Nvidia designs most of the advanced chips that power artificial intelligence, and that has made it an earnings machine, producing astonishing profits that have buoyed the entire stock market.
In the last year, Nvidia shares have returned nearly 150 percent, helping to fuel the nearly 25 percent gain in the S&P 500 stock index. Yet, starting in late August, as the bedazzling aura surrounding Nvidia ebbed, the market stumbled.
“The magic spell has broken,” Aswath Damodaran, a New York University finance professor, said in an interview. For a year or so, he said, Nvidia could have reported virtually anything at all “and investors and traders would have found a way to convert that into good news.”

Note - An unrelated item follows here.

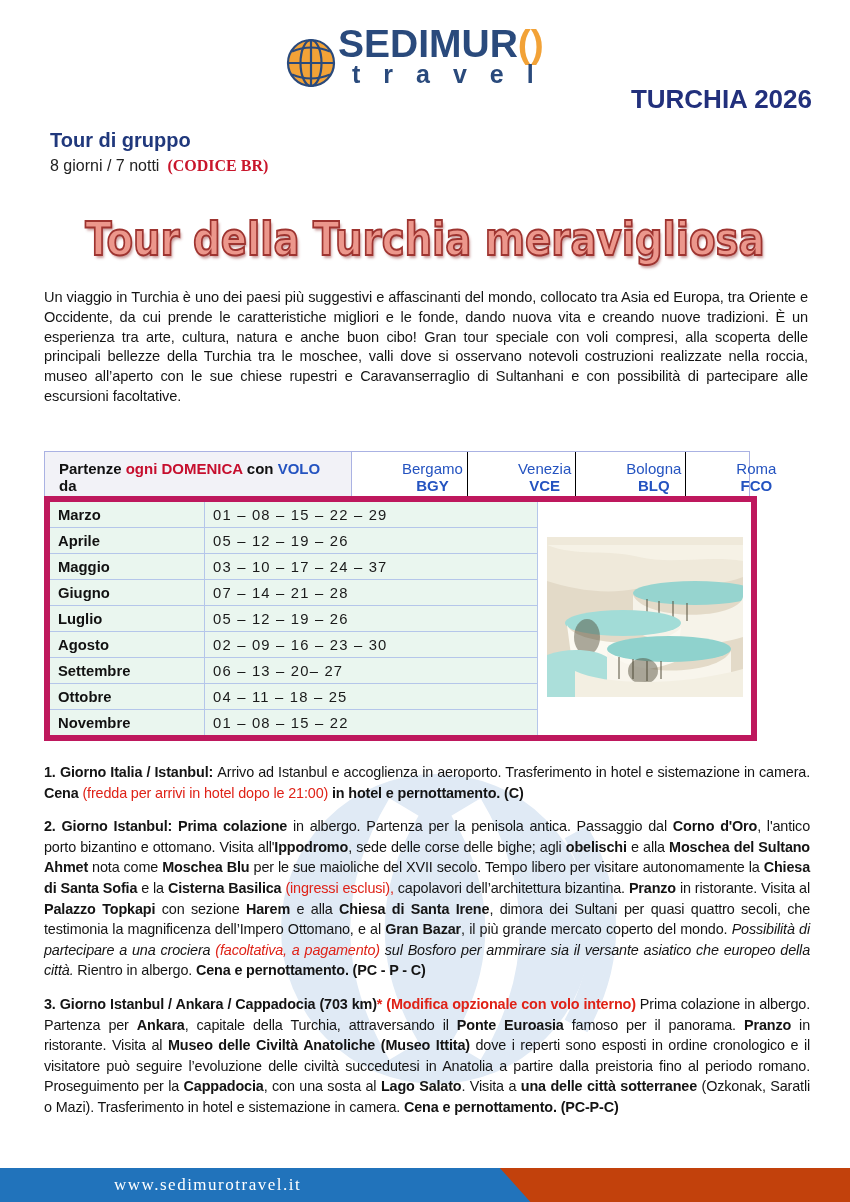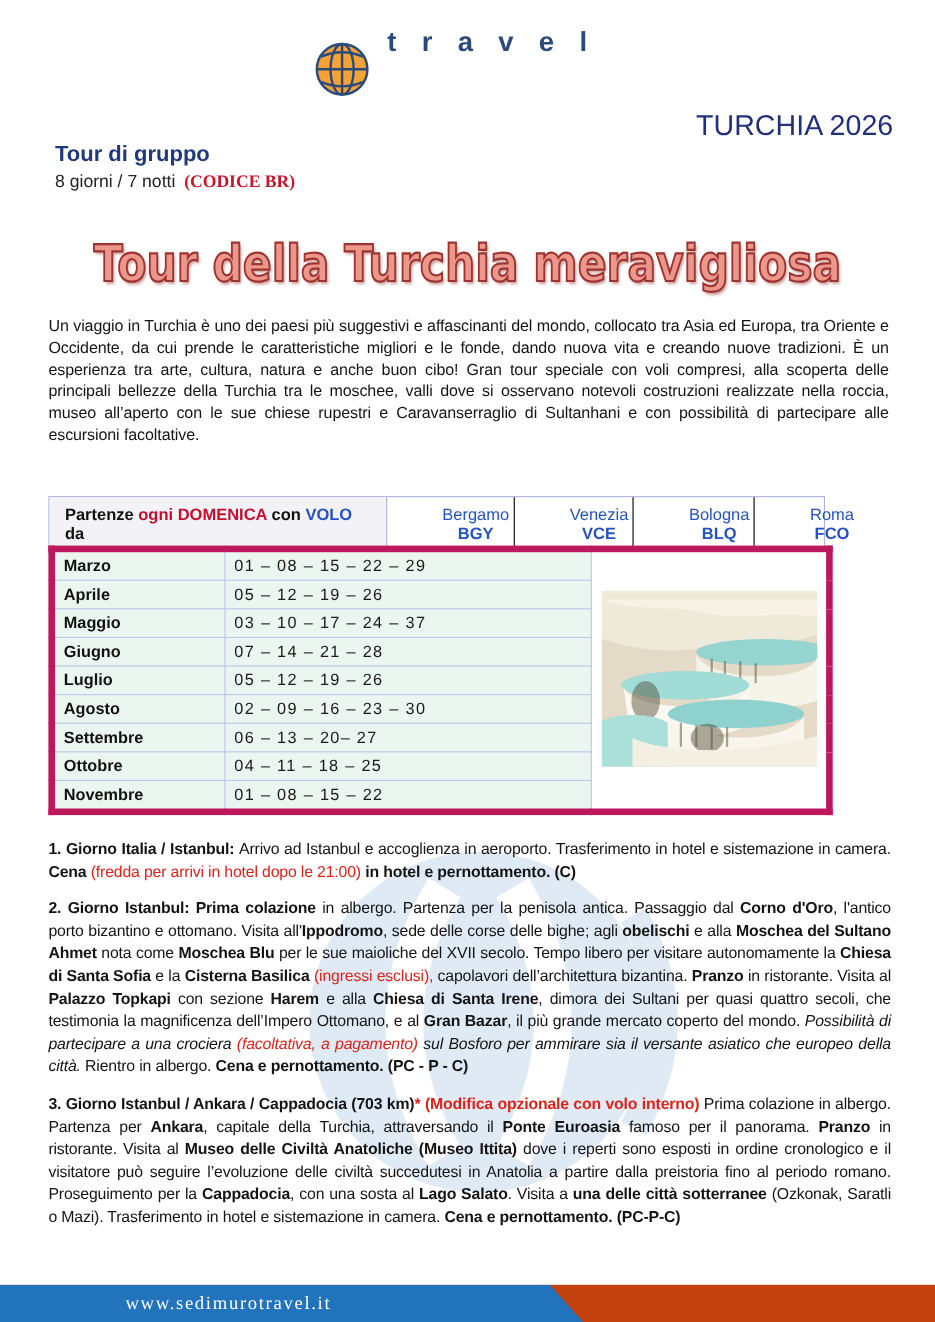"SEDIMUR()" div.brand-top { html: none -> <div><span>SEDIMUR</span><span>()</span></div> }
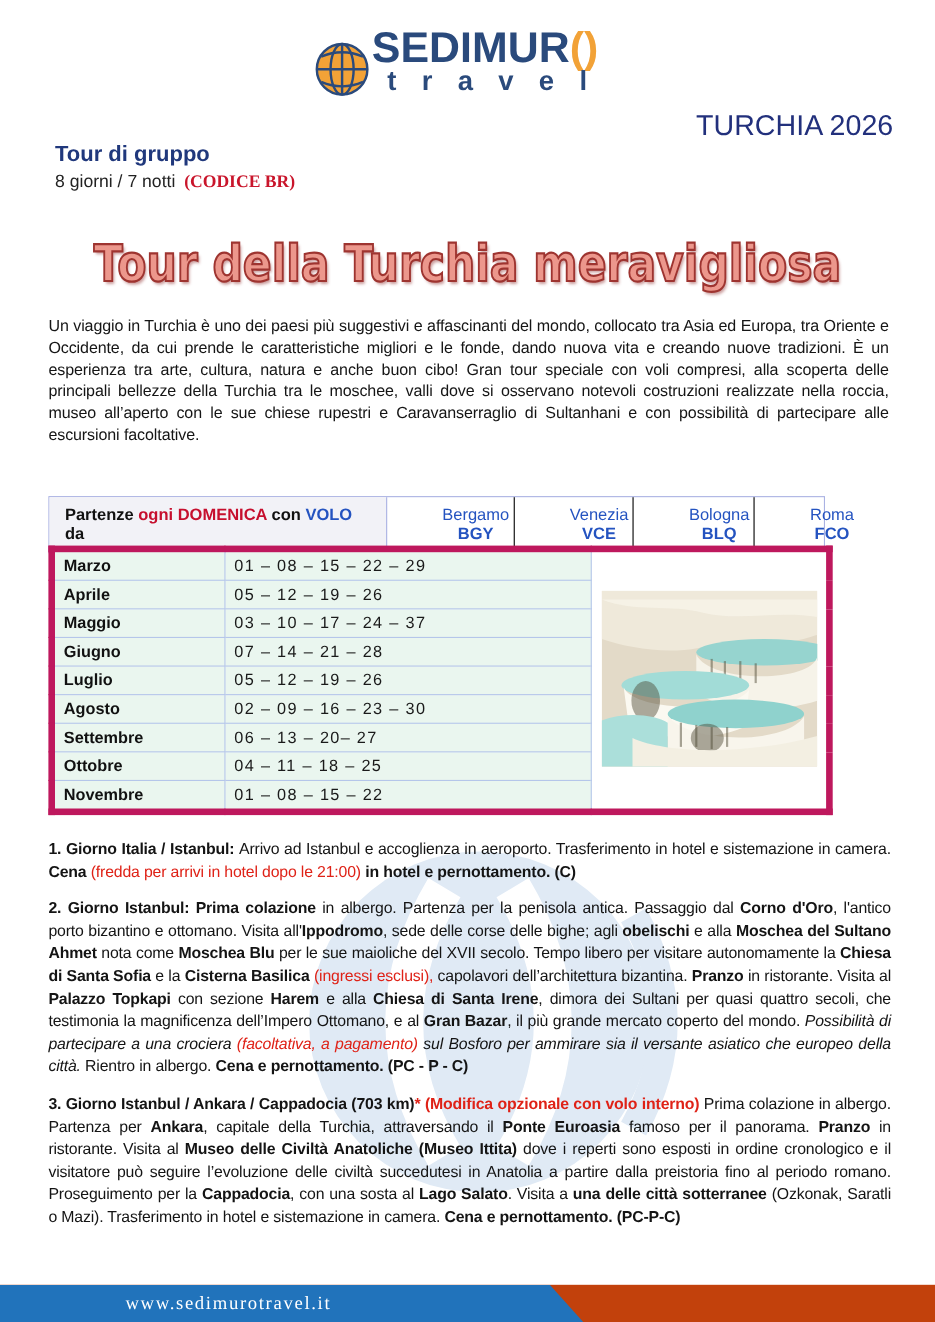"TURCHIA 2026" .year-title { font-weight: 400 -> 700; top: 99px -> 84px }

What changed? Nvidia hasn’t faltered. Its latest earnings report was awesome. Of all the companies associated with A.I., Nvidia has reaped the most benefits. Giants like Meta (Facebook), Alphabet (Google), Microsoft, Amazon and Oracle are voracious buyers of Nvidia’s technology.
The problem seems to be that, like a child who has eaten too many extravagant sundaes, the stock market didn’t find Nvidia’s latest rich offering of profits to be quite as phenomenal as it had come to expect.

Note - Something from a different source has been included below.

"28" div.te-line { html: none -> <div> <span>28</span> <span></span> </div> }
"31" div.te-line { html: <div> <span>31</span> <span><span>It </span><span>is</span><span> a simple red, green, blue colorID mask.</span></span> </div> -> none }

For investors, the crucial questions concern the future: How big will A.I., the generational tech wonder, ultimately become and what will Nvidia’s stake in it be? Most crucially, how much is Nvidia, perhaps the core A.I. stock, really worth? The answers are significant for the entire market, where A.I. and Nvidia rival the presidential election and the Federal Reserve’s rate-cutting plans in importance.